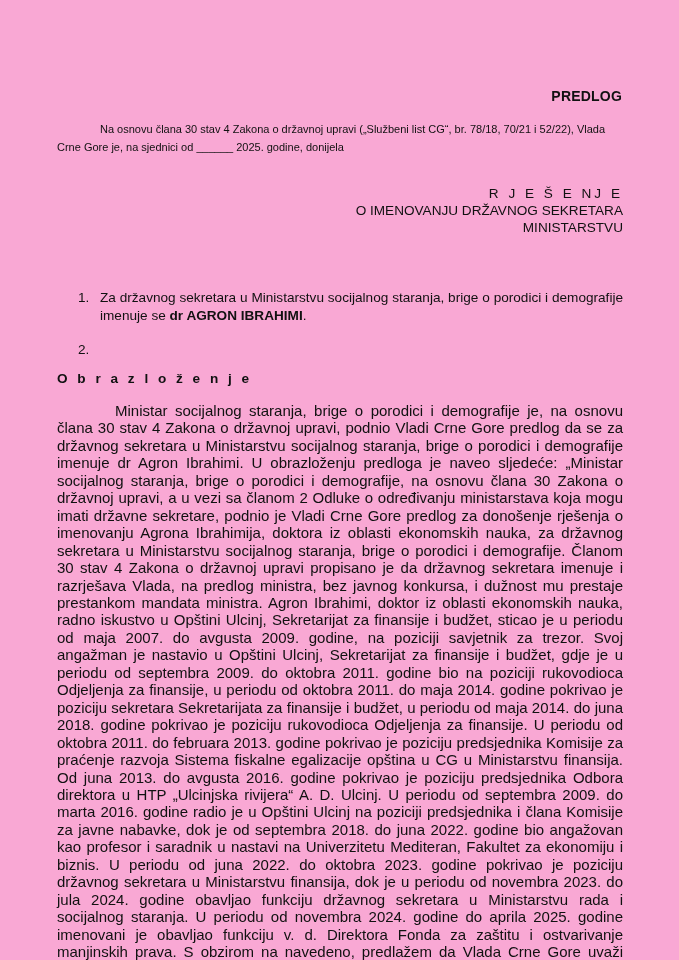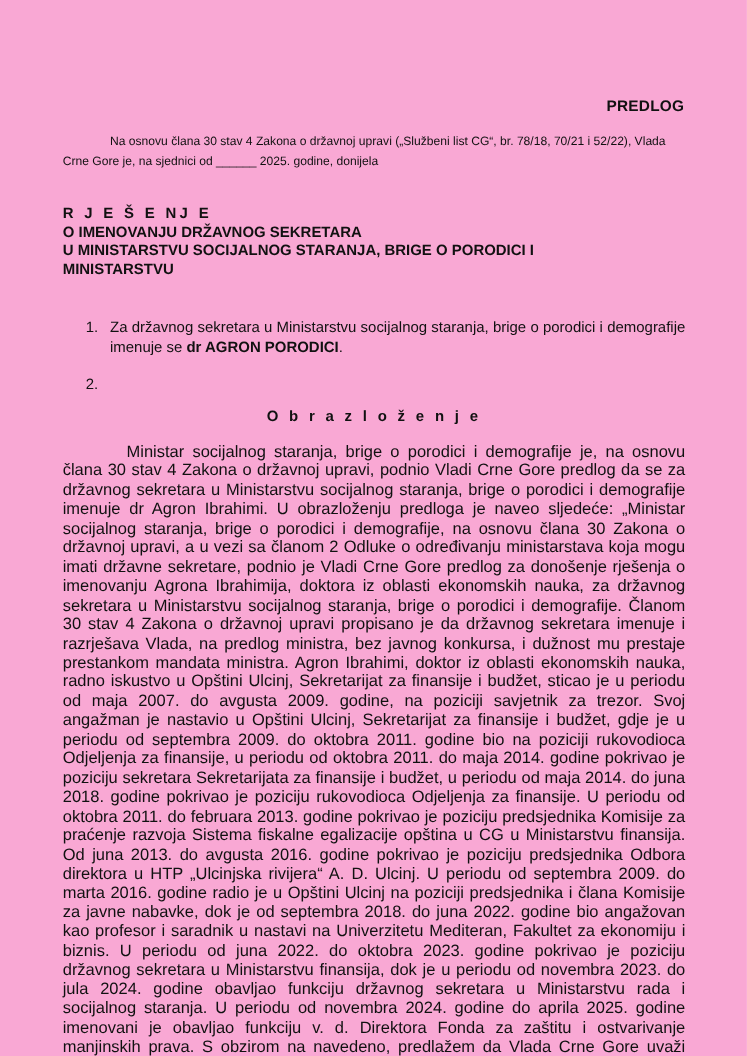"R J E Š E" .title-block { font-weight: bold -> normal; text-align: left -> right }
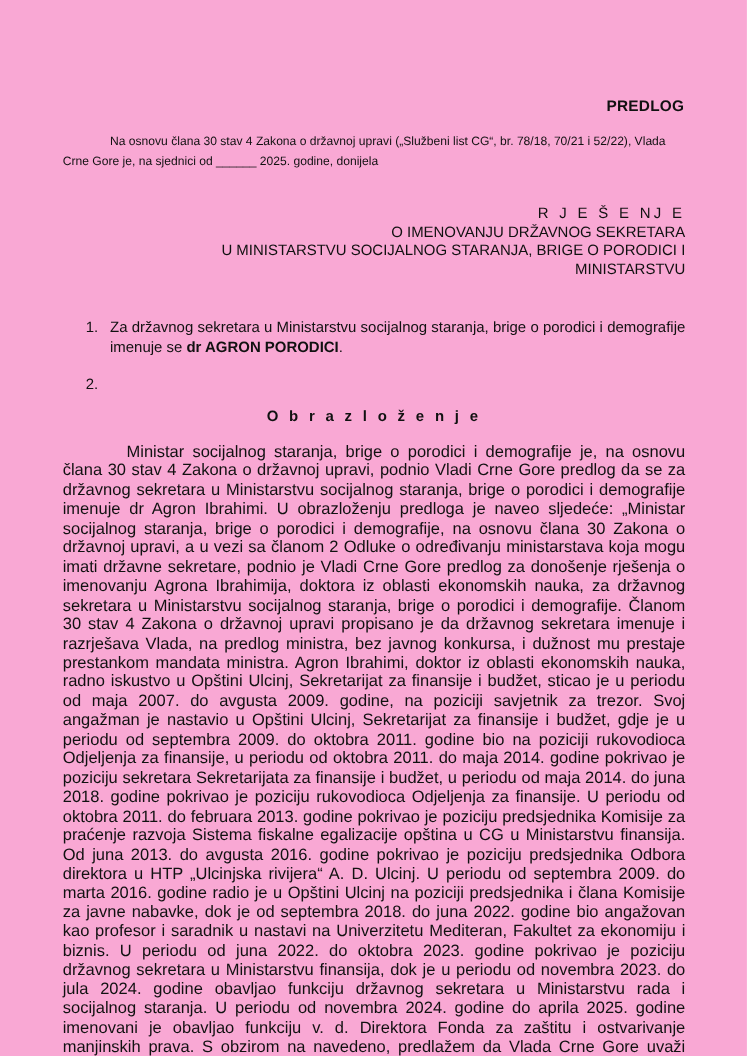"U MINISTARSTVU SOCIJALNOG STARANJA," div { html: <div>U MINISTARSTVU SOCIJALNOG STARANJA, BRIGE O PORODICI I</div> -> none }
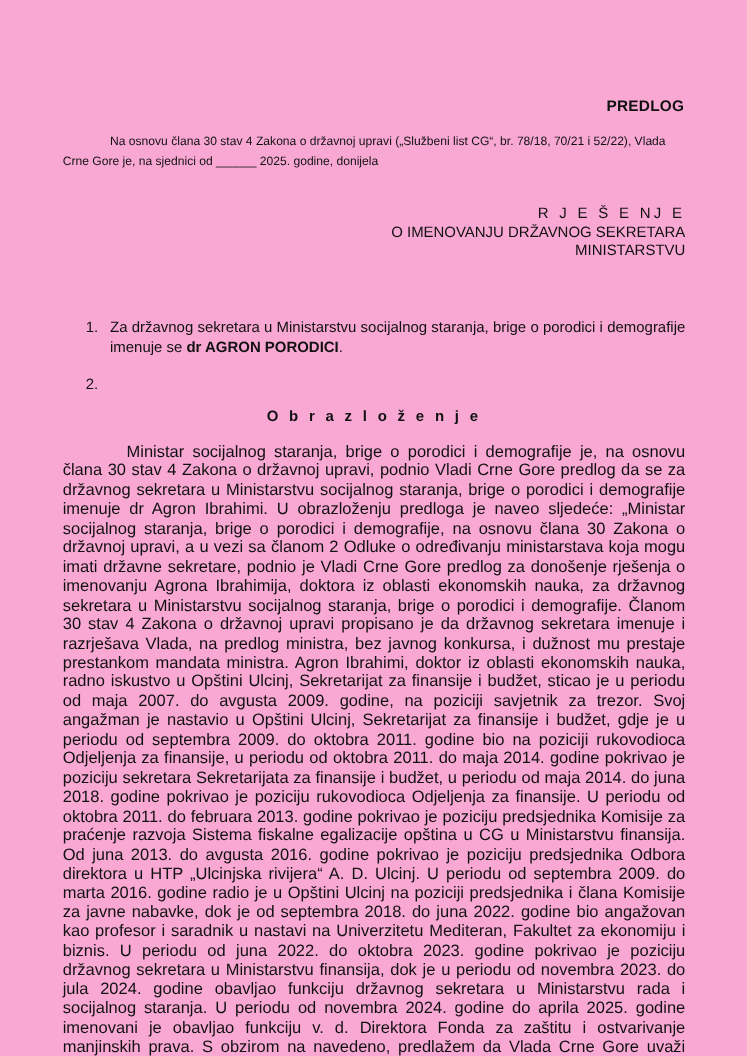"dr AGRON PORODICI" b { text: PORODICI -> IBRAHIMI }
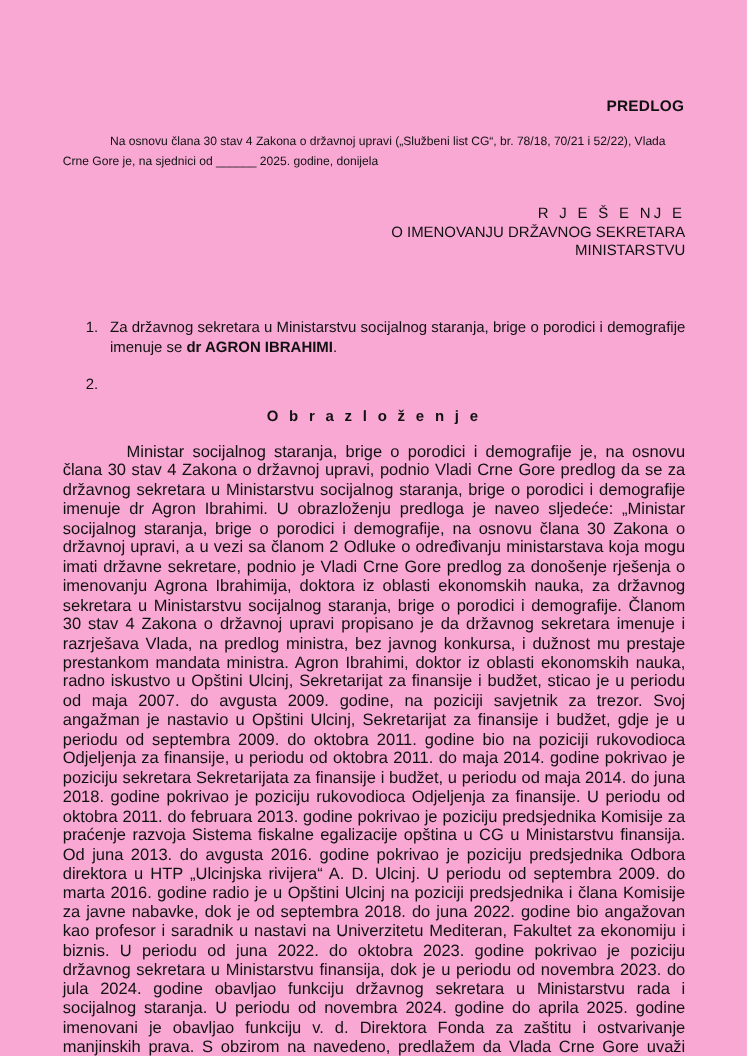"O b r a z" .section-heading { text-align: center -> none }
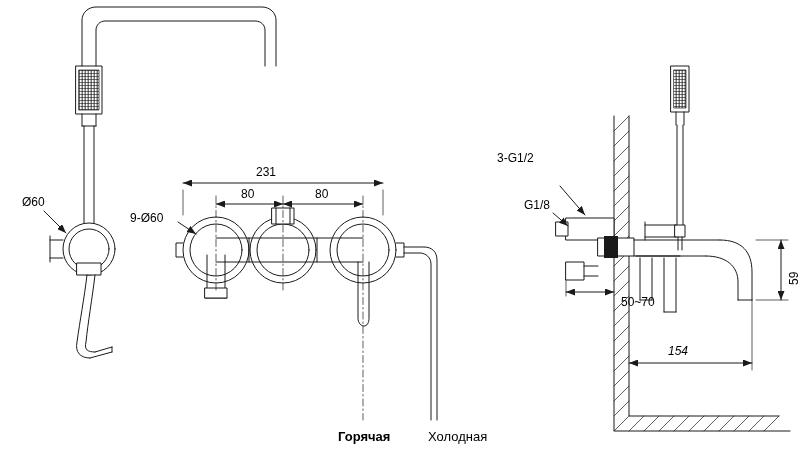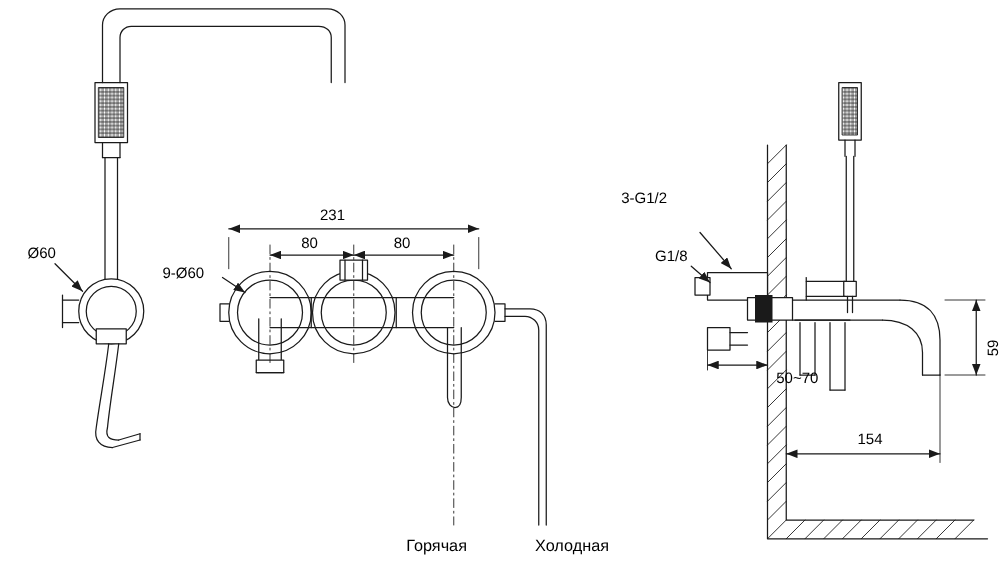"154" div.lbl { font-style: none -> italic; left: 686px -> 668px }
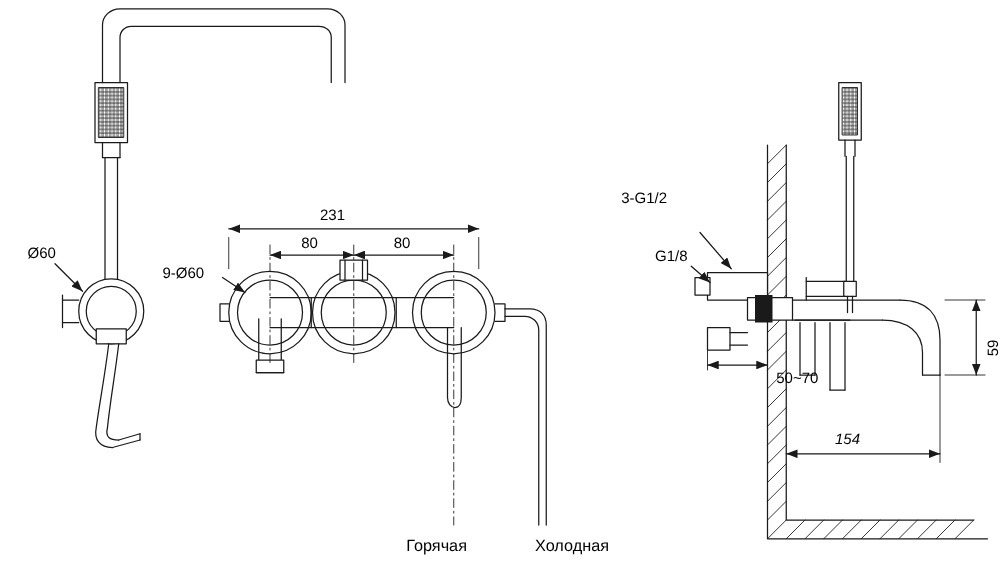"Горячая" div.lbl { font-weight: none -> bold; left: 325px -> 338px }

## WORK ITEM
Give the listing above again in its entirety, exactly as written and free of images.

## SOLUTION TO THIS PROBLEM
"R J E Š E" .title-block { font-weight: bold -> normal; text-align: left -> right }
"U MINISTARSTVU SOCIJALNOG STARANJA," div { html: <div>U MINISTARSTVU SOCIJALNOG STARANJA, BRIGE O PORODICI I</div> -> none }
"dr AGRON PORODICI" b { text: PORODICI -> IBRAHIMI }
"O b r a z" .section-heading { text-align: center -> none }
"154" div.lbl { font-style: none -> italic; left: 686px -> 668px }
"Горячая" div.lbl { font-weight: none -> bold; left: 325px -> 338px }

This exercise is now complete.